Because of the heritable nature of ADPKD and the long-term risk of end-stage renal disease requiring dialysis and/or renal transplantation, the evaluation and counseling of women with ADPKD who are pregnant or considering pregnancy should include a discussion of the modes of inheritance, natural history, available prenatal diagnostic options, and pregnancy risks and management options.

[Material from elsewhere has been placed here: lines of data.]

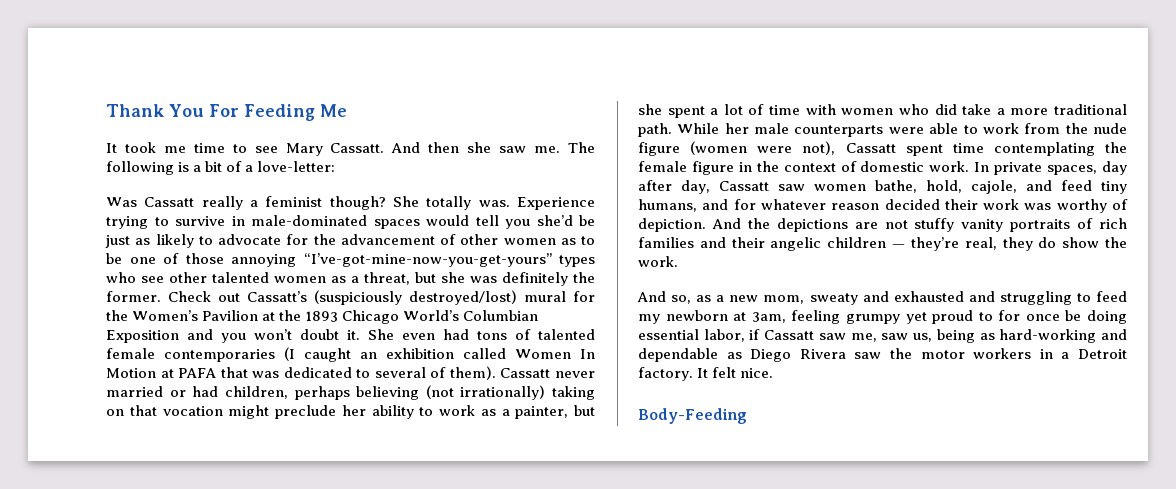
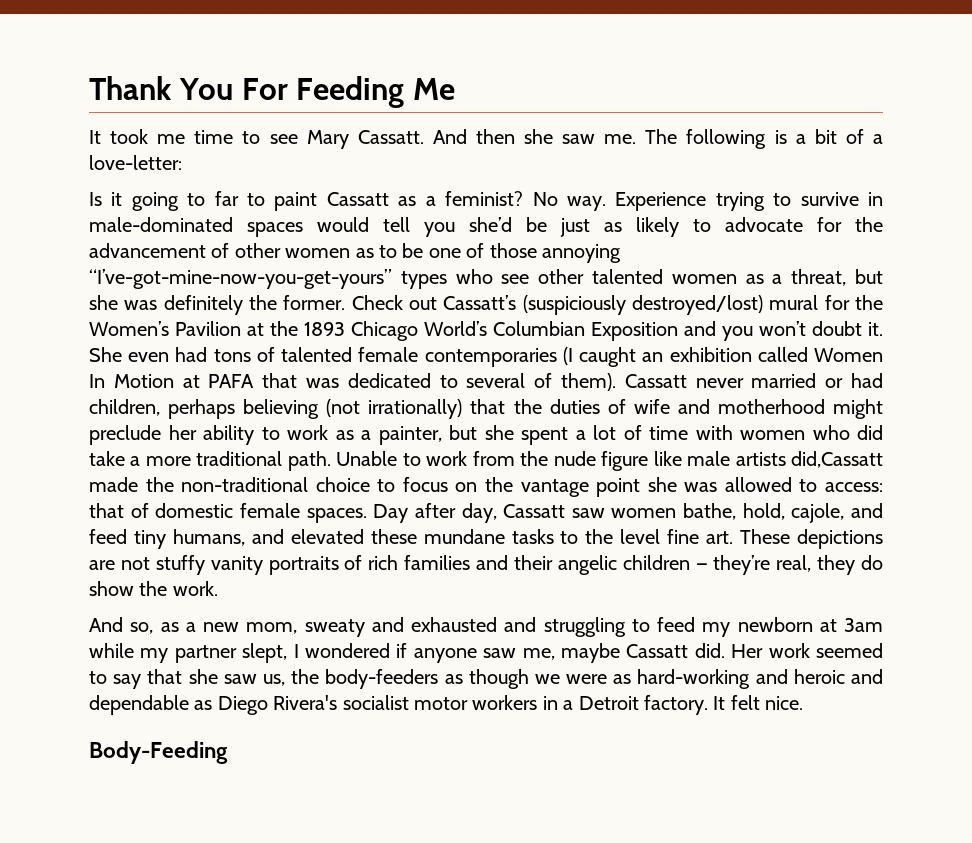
[106,196,510,210] Was Cassatt really a feminist though? She totally was. -> [89,191,606,211] Is it going to far to paint Cassatt as a feminist? No way.
[552,386,595,400] [106,405,223,416] taking on that vocation -> [470,399,825,414] that the duties of wife and motherhood
[677,123,959,137] While her male counterparts were able -> [336,451,398,466] Unable
[690,141,1127,156] [638,161,1127,175] (women were not), Cassatt spent time contemplating the female figure in the context of domestic work. In private spaces, day -> [653,451,883,468] [89,477,883,497] [89,503,409,523] like male artists did,Cassatt made the non-traditional choice to focus on the vantage point she was allowed to access: that of domestic female spaces. Day
[733,199,1128,213] [638,218,770,232] for whatever reason decided their work was worthy of depiction. And the -> [290,529,791,544] elevated these mundane tasks to the level fine art. These
[751,310,1127,324] [638,329,975,343] 3am, feeling grumpy yet proud to for once be doing essential labor, if Cassatt saw me, saw us, being -> [844,618,883,632] [89,643,883,663] [89,669,608,689] 3am while my partner slept, I wondered if anyone saw me, maybe Cassatt did. Her work seemed to say that she saw us, the body-feeders as though we were
(1127, 334) none -> [793,669,883,684] heroic and
[799,348,912,359] Rivera saw the -> [273,695,409,710] Rivera's socialist

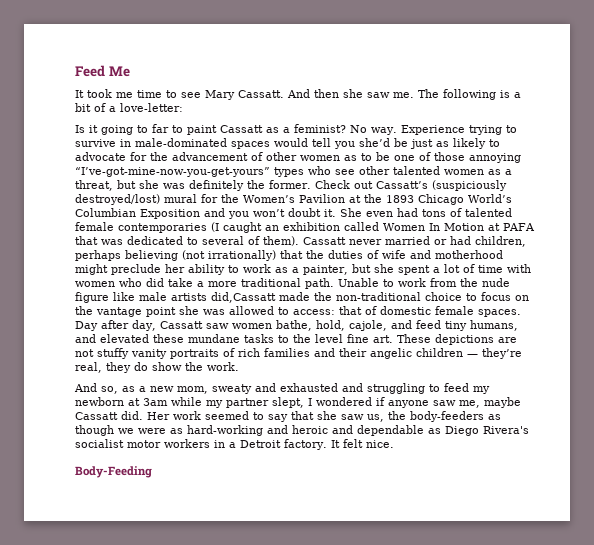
[89,76,405,108] Thank You For Feeding -> [75,65,105,77] Feed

Specific counseling issues in this case include the genetic concepts of variable expression and penetrance and the medical management of chronic hypertension and preeclampsia.

摘要

背景

常染色体显性遗传性多囊肾病(ADPKD)是一种常染色体显性遗传病,报告患病率为千分之一,可能与妊娠期高血压疾病有关。对患有成人起病的遗传性疾病的孕妇进行评估很复杂,涉及到遗传方式、产前诊断及当前妊娠管理的咨询。

病例

一名33岁女性因高血压和ADPKD病史6年前来接受产科护理。该患者继发不孕,经体外受精治疗。该病例并发双胎妊娠和重度子痫前期,导致在估计孕周26周时早产剖宫产。

结论

由于ADPKD的遗传性以及终末期肾病需要透析和/或肾移植的长期风险,对怀孕或考虑怀孕的ADPKD女性进行评估和咨询应包括讨论遗传方式、自然病史、可用的产前诊断选择以及妊娠风险和管理选择。该病例中的具体咨询问题包括可变表达和外显率的遗传概念以及慢性高血压和子痫前期的医疗管理。